[What the task asks] Isolate every line in the data with the string "ability" and copy it.

[Data]
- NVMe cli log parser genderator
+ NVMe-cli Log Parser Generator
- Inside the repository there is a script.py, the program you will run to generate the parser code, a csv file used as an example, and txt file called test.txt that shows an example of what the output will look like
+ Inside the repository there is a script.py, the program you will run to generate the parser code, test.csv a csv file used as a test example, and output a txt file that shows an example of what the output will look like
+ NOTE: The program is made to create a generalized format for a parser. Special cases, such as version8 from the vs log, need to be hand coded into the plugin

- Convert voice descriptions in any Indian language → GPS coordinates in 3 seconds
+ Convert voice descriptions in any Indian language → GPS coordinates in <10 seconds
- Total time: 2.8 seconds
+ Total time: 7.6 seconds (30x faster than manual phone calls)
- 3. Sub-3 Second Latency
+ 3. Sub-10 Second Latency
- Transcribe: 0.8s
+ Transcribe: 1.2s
--
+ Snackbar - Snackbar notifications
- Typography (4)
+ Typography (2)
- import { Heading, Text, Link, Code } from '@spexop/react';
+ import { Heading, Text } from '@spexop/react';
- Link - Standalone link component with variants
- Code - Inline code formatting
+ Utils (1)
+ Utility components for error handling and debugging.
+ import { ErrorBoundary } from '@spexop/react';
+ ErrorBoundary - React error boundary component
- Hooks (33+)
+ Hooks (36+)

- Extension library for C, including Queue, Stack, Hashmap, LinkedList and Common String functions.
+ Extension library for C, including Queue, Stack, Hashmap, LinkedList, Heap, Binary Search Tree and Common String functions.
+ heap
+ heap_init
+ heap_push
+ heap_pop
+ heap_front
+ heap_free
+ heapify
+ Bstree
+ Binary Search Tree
---
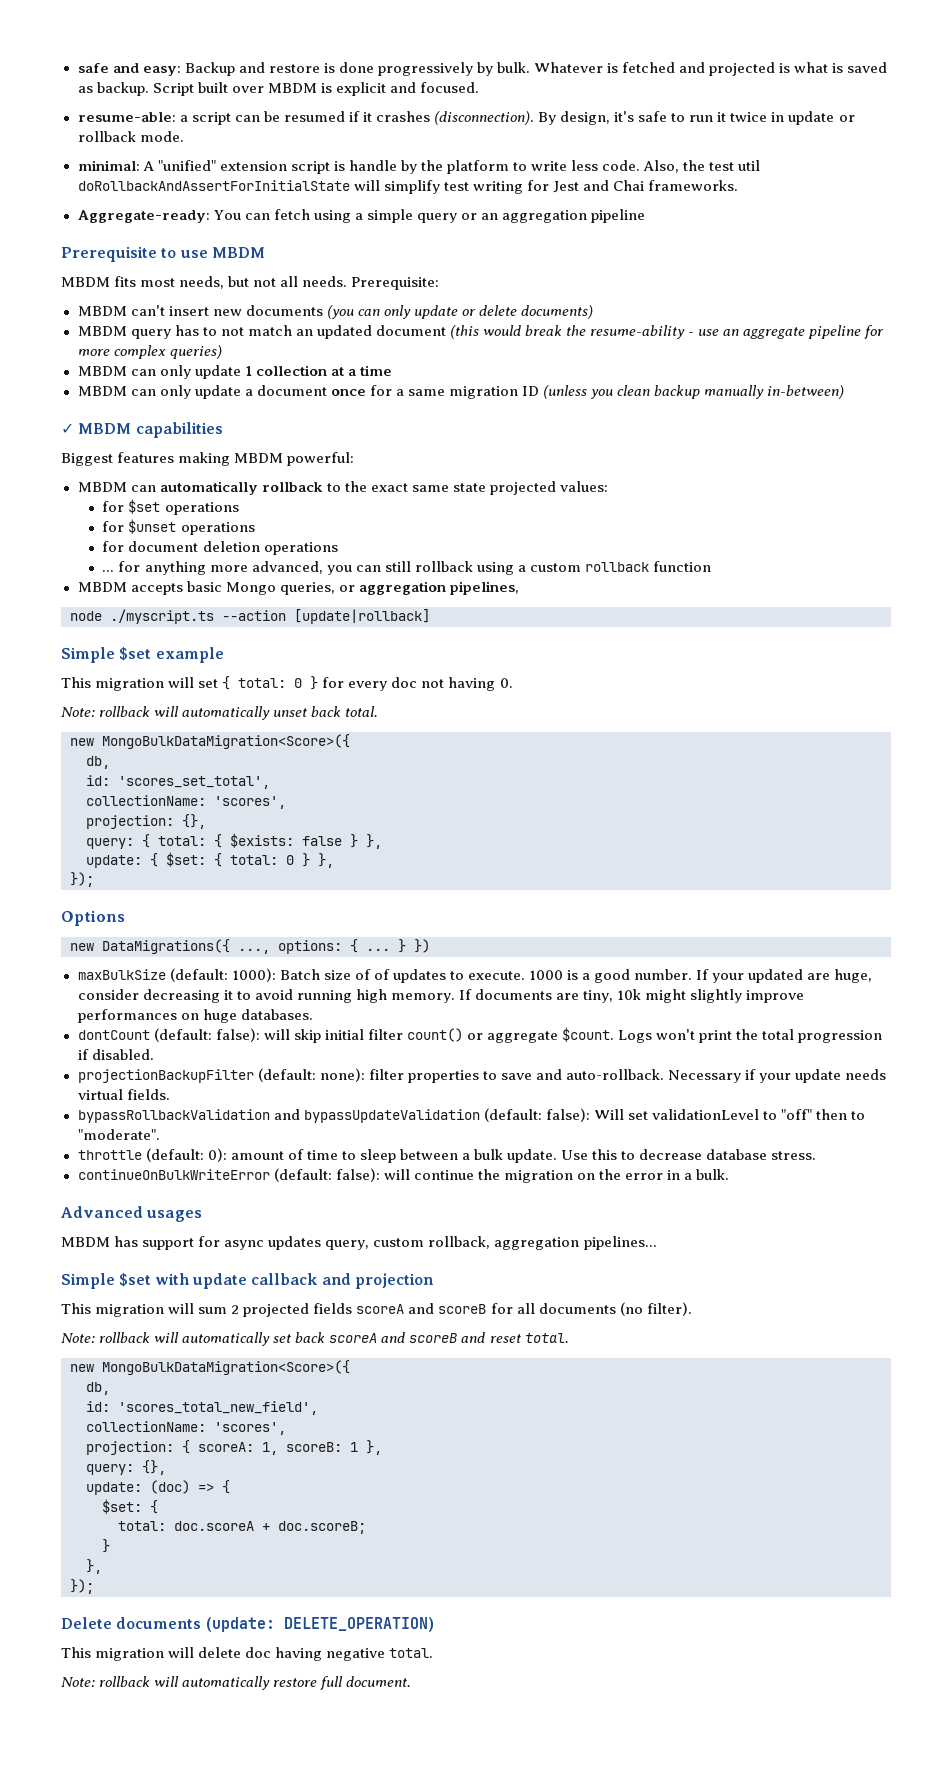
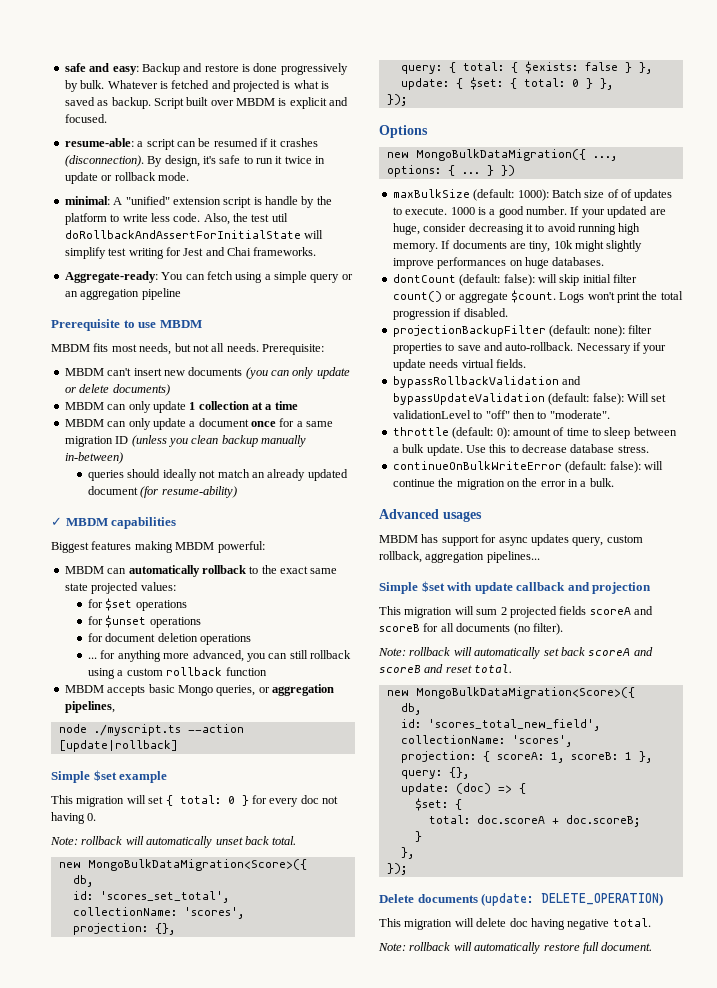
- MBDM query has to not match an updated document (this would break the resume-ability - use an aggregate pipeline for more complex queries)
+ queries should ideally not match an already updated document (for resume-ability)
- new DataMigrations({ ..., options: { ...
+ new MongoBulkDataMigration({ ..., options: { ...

[Response]
- MBDM query has to not match an updated document (this would break the resume-ability - use an aggregate pipeline for more complex queries)
+ queries should ideally not match an already updated document (for resume-ability)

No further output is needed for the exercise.